Il giardino, come sempre, era illuminato. Le luminarie che lui stesso aveva istallato tra la vegetazione prendevano vita azionandosi in automatico al calare del sole, restituendo all'area verde che circondava la villa un'atmosfera quasi fiabesca, il suono magico delle risate delle fate, della polvere di stelle che ammantava le corolle dei fiori, mentre questi rilascivano i loro profumi nell'aria come voci cantanti – non sempre piacevoli.
Persino Isaac sapeva che non era buona cosa bazzicare per il giardino di notte, quando i fiori rilasciavano anidride carbonica e incameravano ossigeno – Bryan stesso glielo aveva spiegato spesso: anche in natura, le apparenze potevano essere ingannevoli.
Tuttavia, se da quel punto di vista, ciò che trovò il giovane rientrava nell'assoluta quotidianità, d'altra parte gli sembrò a dir poco strano scoprire l'abitazione completamente al buio, difatti, da dietro le finestre che si aprivano sul prospetto, arrivavano a lui soltanto oscurità e silenzio.
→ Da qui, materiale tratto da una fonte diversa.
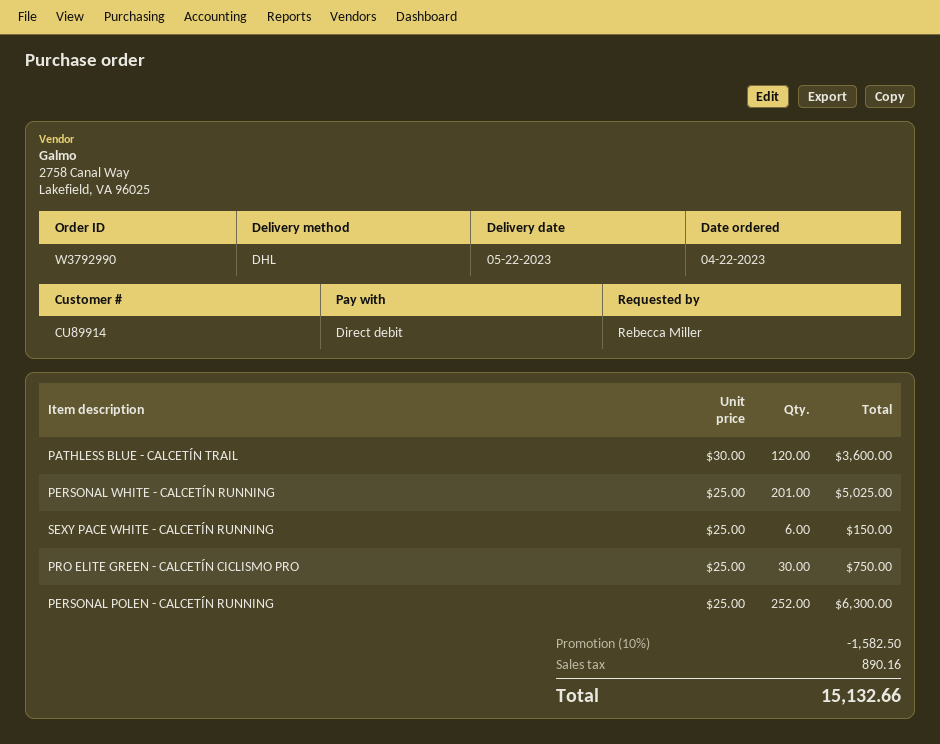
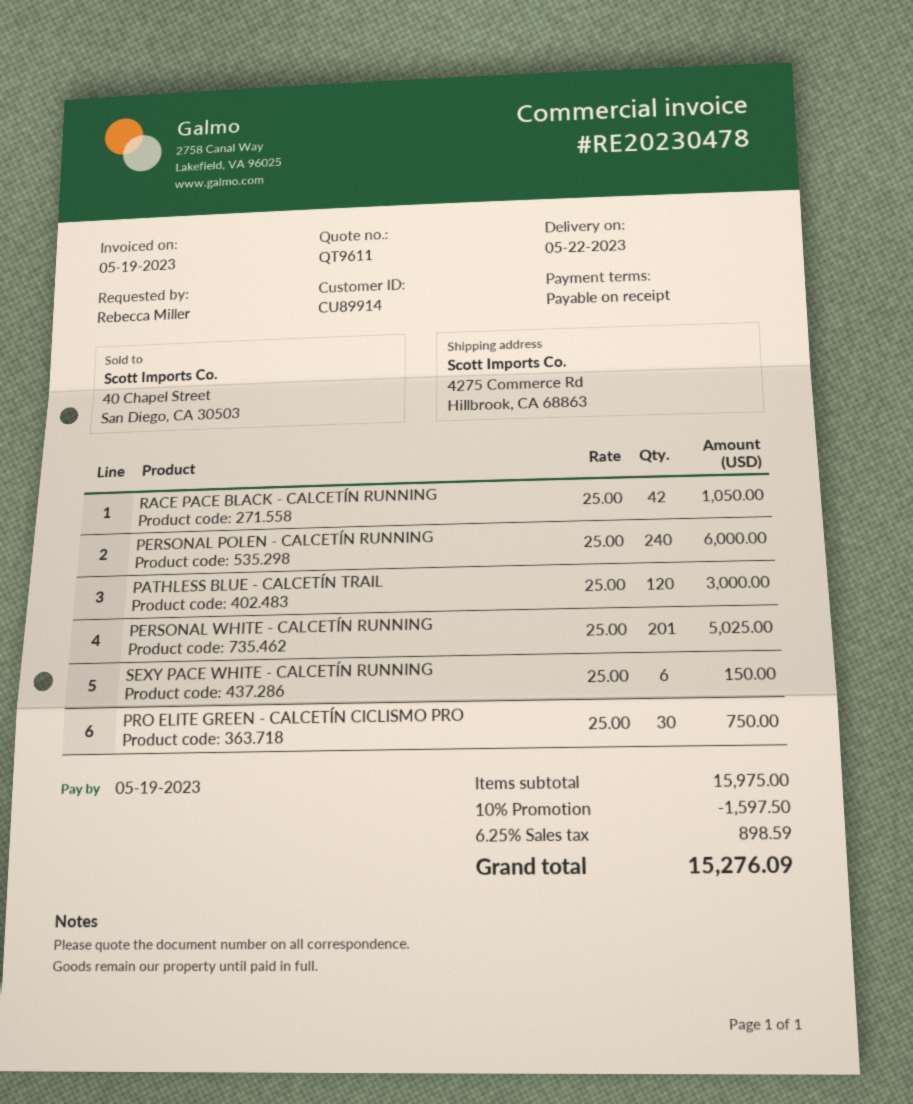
PATHLESS BLUE - CALCETÍN TRAIL: 120 x 30.00 = 3600.00 -> 120 x 25.00 = 3000.00
PERSONAL POLEN - CALCETÍN RUNNING: 252 x 25.00 = 6300.00 -> 240 x 25.00 = 6000.00
RACE PACE BLACK - CALCETÍN RUNNING: none -> 42 x 25.00 = 1050.00
discount: 10% = 1582.50 -> 10% = 1597.50
tax: 890.16 -> 898.59
total: 15132.66 -> 15276.09

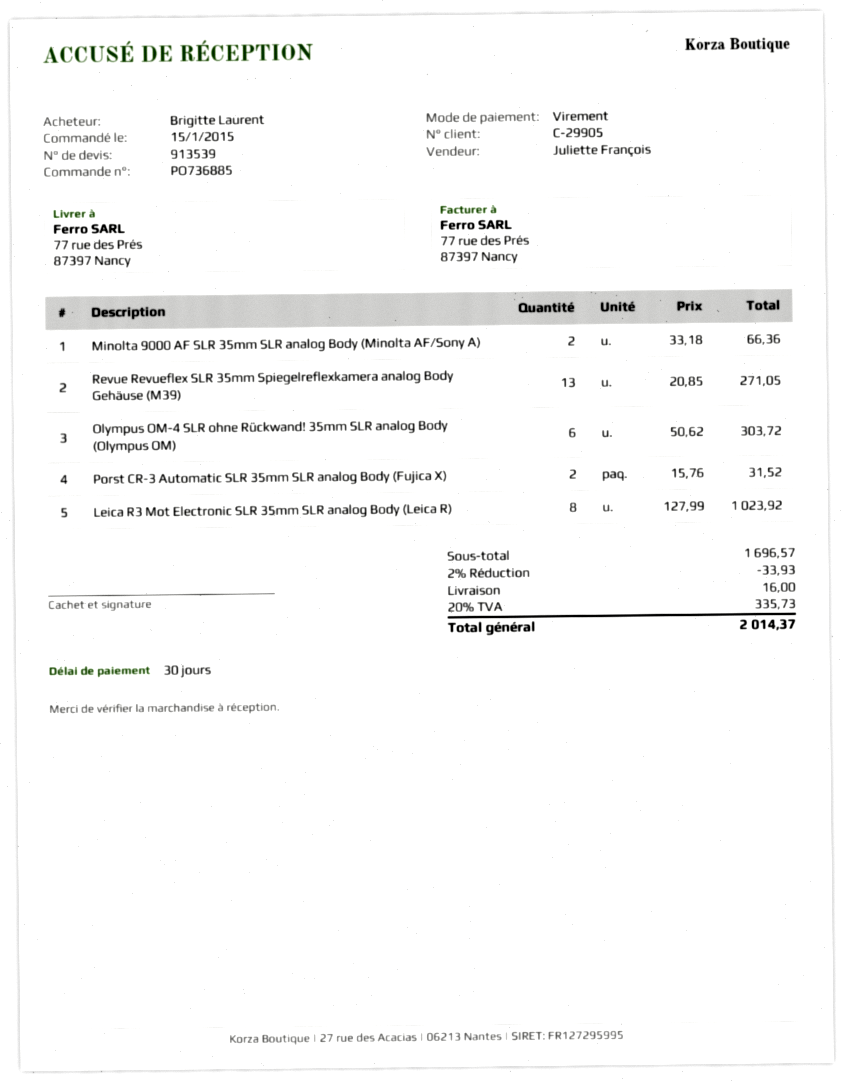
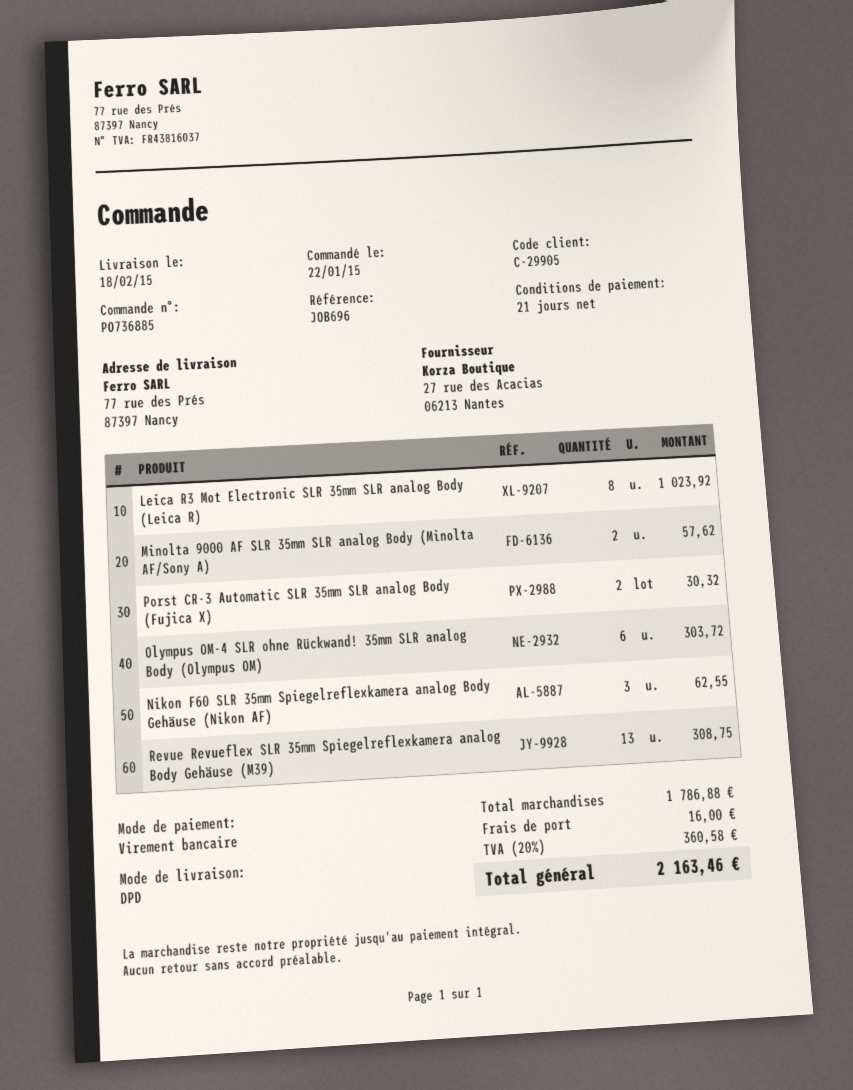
order date: 2015-01-15 -> 2015-01-22
payment terms: 30 days -> 21 days
Minolta 9000 AF SLR 35mm SLR analog Body (Minolta AF/Sony A): 2 for 66.36 -> 2 for 57.62
Revue Revueflex SLR 35mm Spiegelreflexkamera analog Body Gehäuse (M39): 13 for 271.05 -> 13 for 308.75
Porst CR-3 Automatic SLR 35mm SLR analog Body (Fujica X): 2 for 31.52 -> 2 for 30.32
Nikon F60 SLR 35mm Spiegelreflexkamera analog Body Gehäuse (Nikon AF): none -> 3 for 62.55
subtotal: 1696.57 -> 1786.88
discount: 2% = 33.93 -> none
tax: 20% = 335.73 -> 20% = 360.58
total: 2014.37 -> 2163.46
Entrò in casa, chiamò ad alta voce il nome di Maria e Isaac, ma non ricevette risposte. Cercò nelle varie stanze, finché non dovette arrendersi all'evidenza di essere solo.
Si fermò al centro del salone, guardandosi intorno con un pizzico di delusione, e recuperò il proprio cellulare, fissandone lo schermo come se fosse in attesa di una qualsiasi tipo di rivelazione divina.
"Forse si aspettava una mia risposta? Si sarà offeso perché non gli ho scritto?" si domandò e sospirò mesto, facendo partire una telefonata al numero del marito. Quello squillò una sola volta e poi la chiamata venne reindirizzata alla segreteria telefonica.
-Sta lavorando!- tuonò Bryan indispettito. -E mi aveva promesso...!- ma non terminò la frase, sentendosi troppo stupido nel parlare da solo, al nulla, percependo la propria voce risuonare per il grande ambiente e restituendogli una maggiore sensazione di solitudine.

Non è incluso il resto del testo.